Angelpantser, even though my cake was not a verbatim version, your recipe inspired a rather nice if not less sophisticated version...

I was worried of my super soft pears melting rather than caramelising, and then remembered I had a can of caramel condensed milk bought on a whim.

I laid the tinned caramel milk on the cake tin, added a layer of pear slices and spooned some vanilla flavour cake batter over them. Then I added some more cocoa flavoured cake batter and baked it (not to over-complicate things, i had made far too little at first and, as I whipped up some more, I thought cocoa might go nicely with the pears).

It's delicious though supersweet, and the top is a bit lumpy as it didn't come out if the tin without a little scrapping.

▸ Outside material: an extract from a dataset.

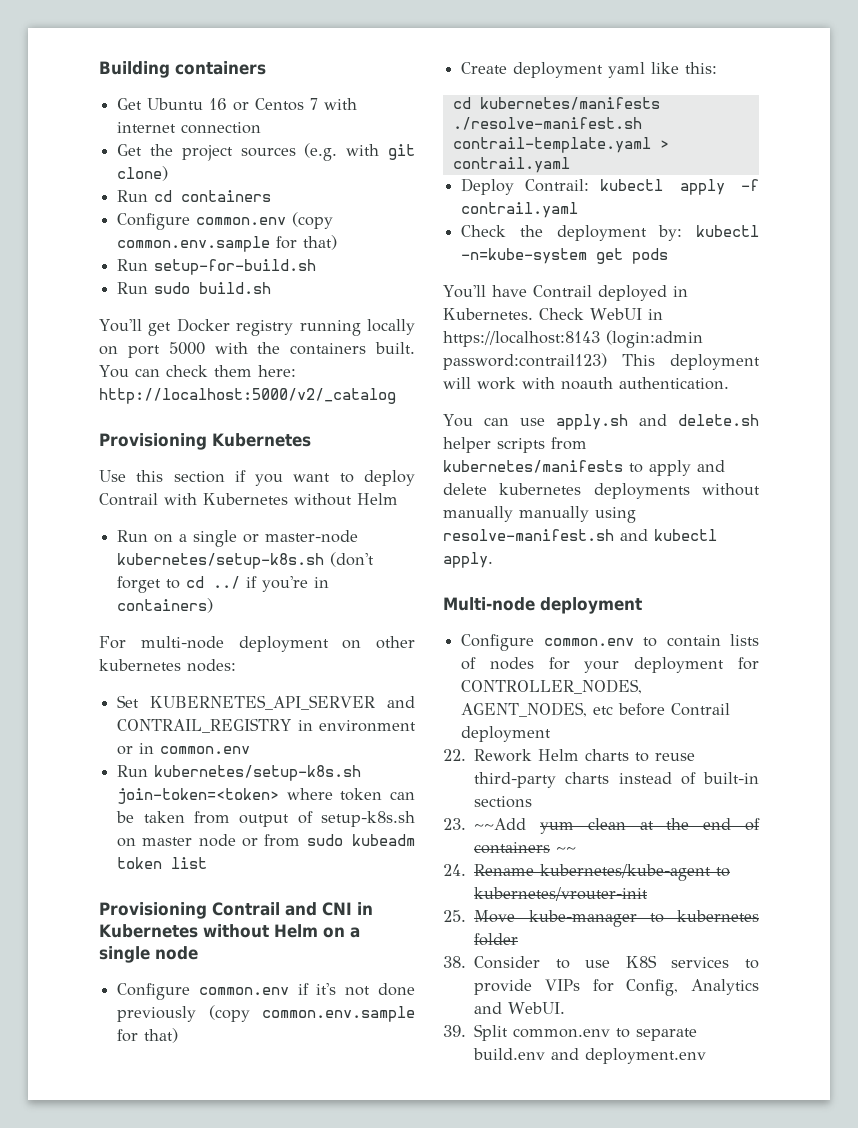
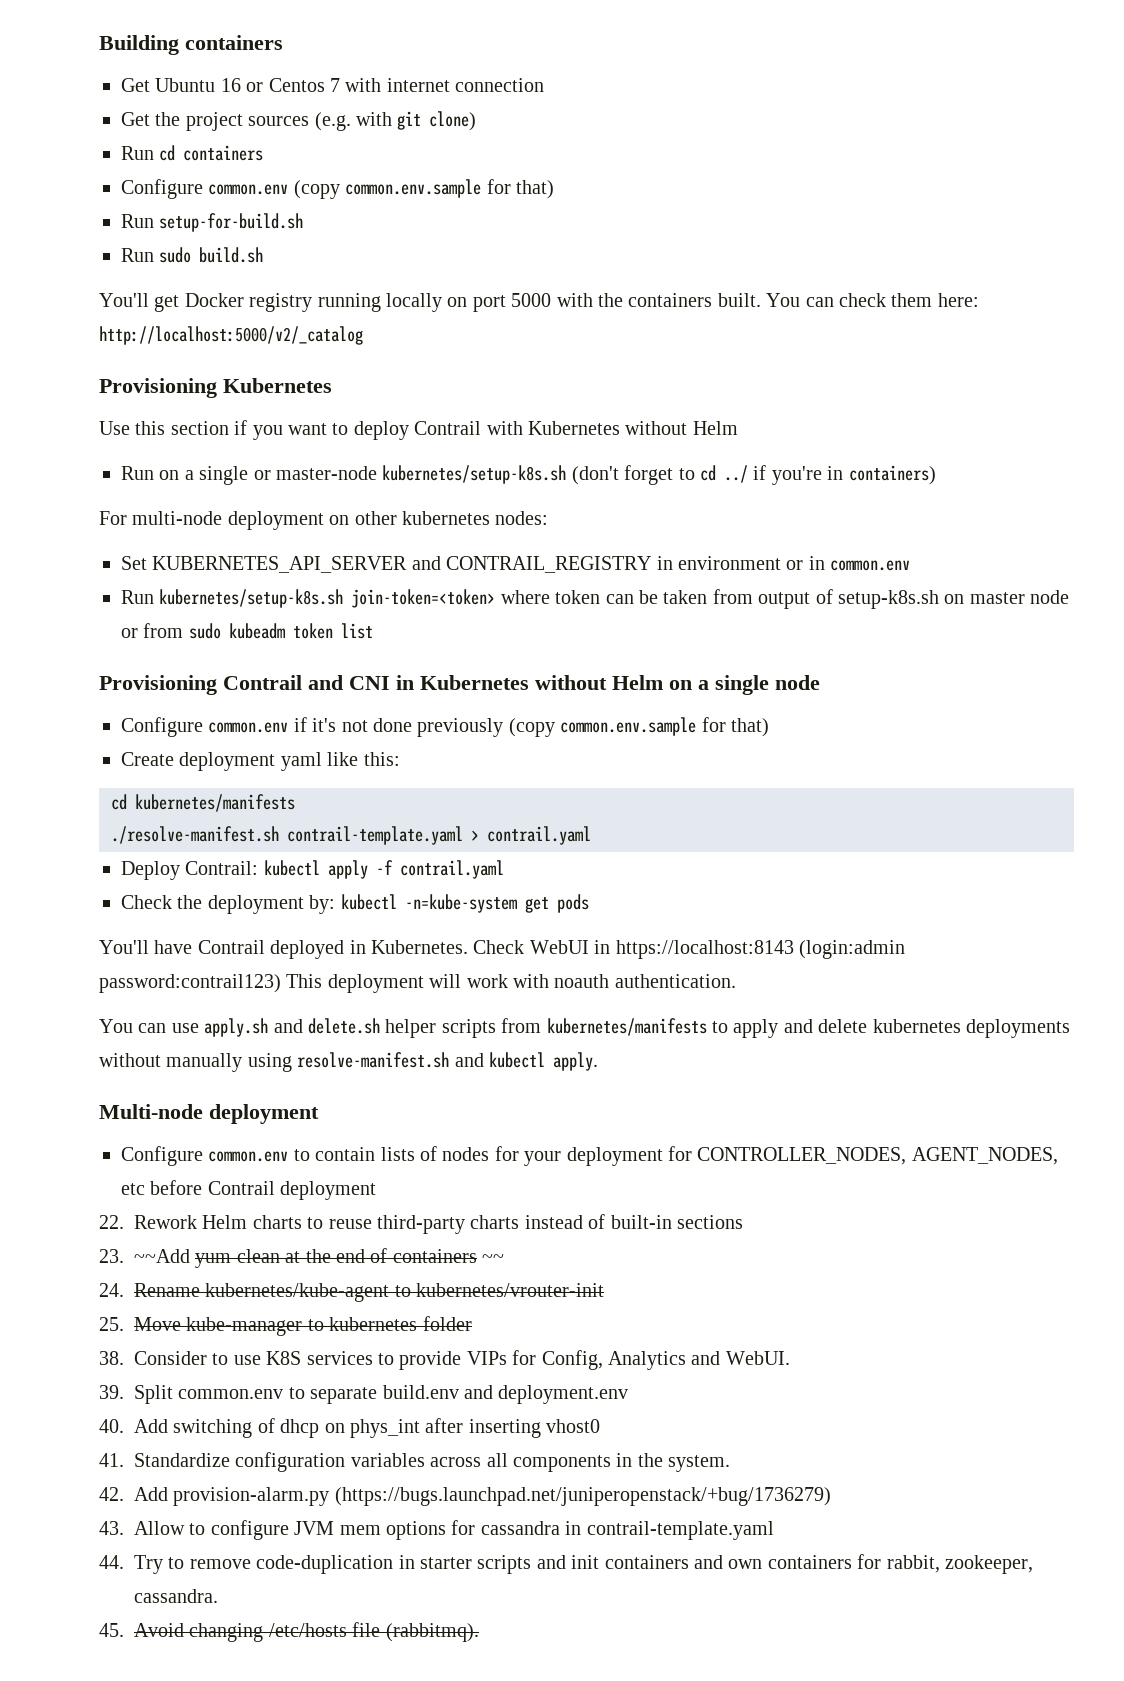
[519,506,589,522] manually -> (243, 1062) none
(707, 1056) none -> [99,1418,601,1438] [99,1452,731,1472] [99,1487,831,1506] [99,1520,774,1540] [99,1554,1033,1574] [134,1589,218,1603] [99,1622,479,1642] // 40. Add switching of dhcp on phys_int after inserting vhost0 // 41. Standardize configuration variables across all components in the system. // 42. Add provision-alarm.py (https://bugs.launchpad.net/juniperopenstack/+bug/1736279) // 43. Allow to configure JVM mem options for cassandra in contrail-template.yaml // 44. Try to remove code-duplication in starter scripts and init containers and own containers for rabbit, zookeeper, cassandra. // 45. Avoid changing /etc/hosts file (rabbitmq).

Blush

Next time I will make it like you suggested rather than upside down...

Thanks for your help!

OP posts:
angelpantser · 18/04/2012 21:38

Sounds gorgeous!

I love caramel - I may have to buy a tin to mix with some apples for a posh apple crumble. I will have to put it off until after my summer holiday as I don't think WeightWatchers will approve of me scoffing the lot before DH and the kids get a look in - and I don't do small portions! and I don't want to look like they've Freed Willy and put him in a bathing suit

metalelephant · 18/04/2012 22:20
Grin
OP posts:
tb · 25/04/2012 19:01

If you find that you haven't got any caramel, it's quite easy to make.

500ml milk and 250g sugar
Heat the sugar and milk gently in a heavy-bottomed pan until the sugar dissolves, and then turn heat up. Cook stirring until golden and thick.

If you use 1l milk - worth keeping a carton of uht in the cupboard, it makes 2 jars. Apparently it keeps.

What is a bit weird, is that the yield varies quite a bit, and it's not that I've eaten it.